Sacrificial death?

Sacrificial death? December 10, 2014

In some ways, Daniel Ullucci’s The Christian Rejection of Animal Sacrifice helpfully complicates our picture of views on ancient sacrifice, both pre-Christian and Christian. He challenges the standard narrative that claims that Christians straightforwardly and pretty much immediately recognized Jesus’ death as a final sacrifice, and pretty much immediately abandoned animal sacrifice. A debate about animal sacrifice was already going on before Christianity appeared, and it usually did not involve a rejection of animal sacrifice per se. “Critics” of sacrifice were actually competing to define sacrifice against other “critics” who wanted to define sacrifice for their own ends.

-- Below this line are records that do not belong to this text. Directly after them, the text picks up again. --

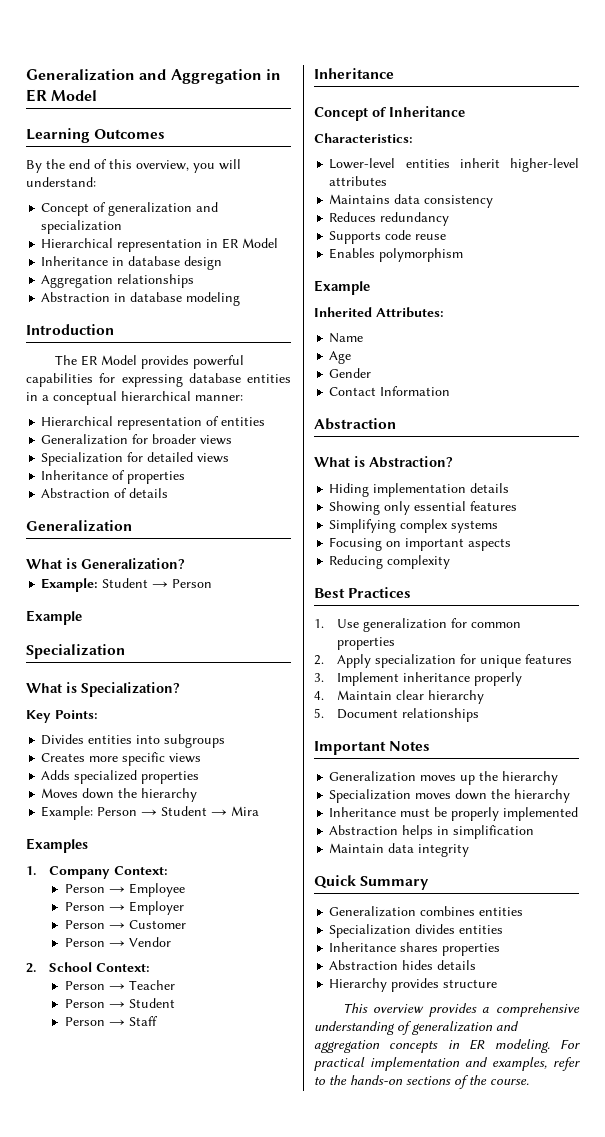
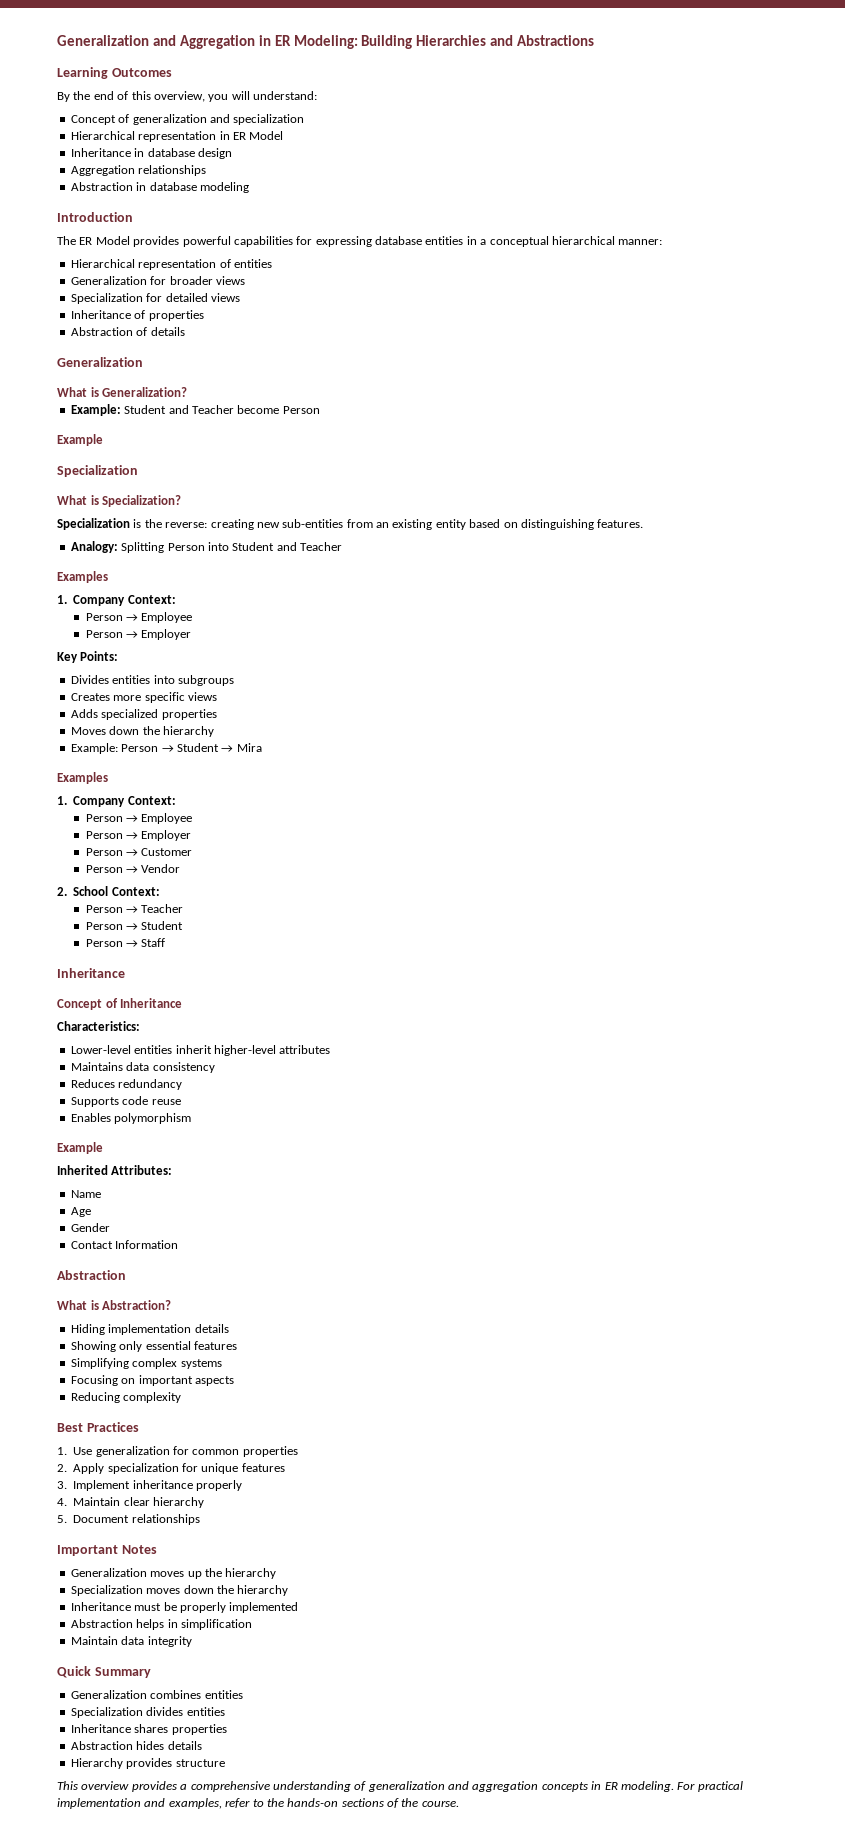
- Generalization and Aggregation in ER Model
+ Generalization and Aggregation in ER Modeling: Building Hierarchies and Abstractions
- Example: Student → Person
+ Example: Student and Teacher become Person
+ Specialization is the reverse: creating new sub-entities from an existing entity based on distinguishing features.
+ Analogy: Splitting Person into Student and Teacher
+ Examples
+ 1. Company Context:
+ Person → Employee
+ Person → Employer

There was competition to define sacrifice within the early church too, so the path to a sacrifice-free faith was much more fraught than is usually thought, with “competing culture-producers” offering different accounts of how Christianity related to animal sacrifice in Israel and among Gentiles. Christians did not abandon sacrifice, he claims, because they were convinced they didn’t need to perform them; the temple was destroyed, and Christian thinkers formulated varied accounts of why that was OK, and indeed part of the plan all along. 

In some of its broad contours, this makes sense. Certainly, the fall of the temple is huge, since every indication is that Jewish Christians continued to worship in the temple right up through the 60s. I’m not convinced that the accounts of the “end of sacrifice” are as incompatible as Ullucci claims, nor am I at all convinced that this theme was as rare and late as he claims. 

Hebrews gives the later position on the end of sacrifice in its earliest form, Ullucci thinks, sometime in the late first century. As for Paul, he doesn’t think Paul rejected animal sacrifice as such (true) and he denies that Paul thought of Jesus’ death as a sacrifice. He states (75-6), “there is nothing sacrificial about what Paul is saying in Romans 3:24-25.” 

That would surprise many, if not most commentators, who have found all sorts of indications of sacrifice in that text. Drawing on the work of Stanley Stowers, he argues that the death of the animal did not have “major significance” in ancient sacrifice; that atonement for personal sin was not a major feature of sacrifice; that the reference to blood doesn’t demand a sacrificial reference, and that the parallel between Paul’s description of Jesus’ death in Romans 3 and the death of a martyr in 4 Maccabees 17:22 (both speak of blood and use the term hilasterion) doesn’t mean they are sacrificial. The violent nature  of their deaths, the messy bloodiness of their deaths, makes them very unlike animal sacrifice, where the use of blood was carefully controlled. Jesus died a “heroic or noble death,” which “was not directly associated, much less equated, with the ritual of animal sacrifice.”

Ullucci presents his case with impressive doggedness, but he does not persuade. Long before the first century, “sacrifice” terminology was being widely used for types of events, including types of deaths, other than animal sacrifice. “For an altar they have a tomb, for libations remembrance, for wine mourning,” said Simonides of Ceos about the dead of Therymopylae (in Martin Hengel, The Atonement 11; Hengel assembles a great deal of further evidence). To insist that no ancient person would have found an analogy between a martyr’s death and an animal sacrifice flies in the face of a good bit of evidence that many ancient persons discerned just such analogies. And if ancient persons could, why not the ancient person named Paul?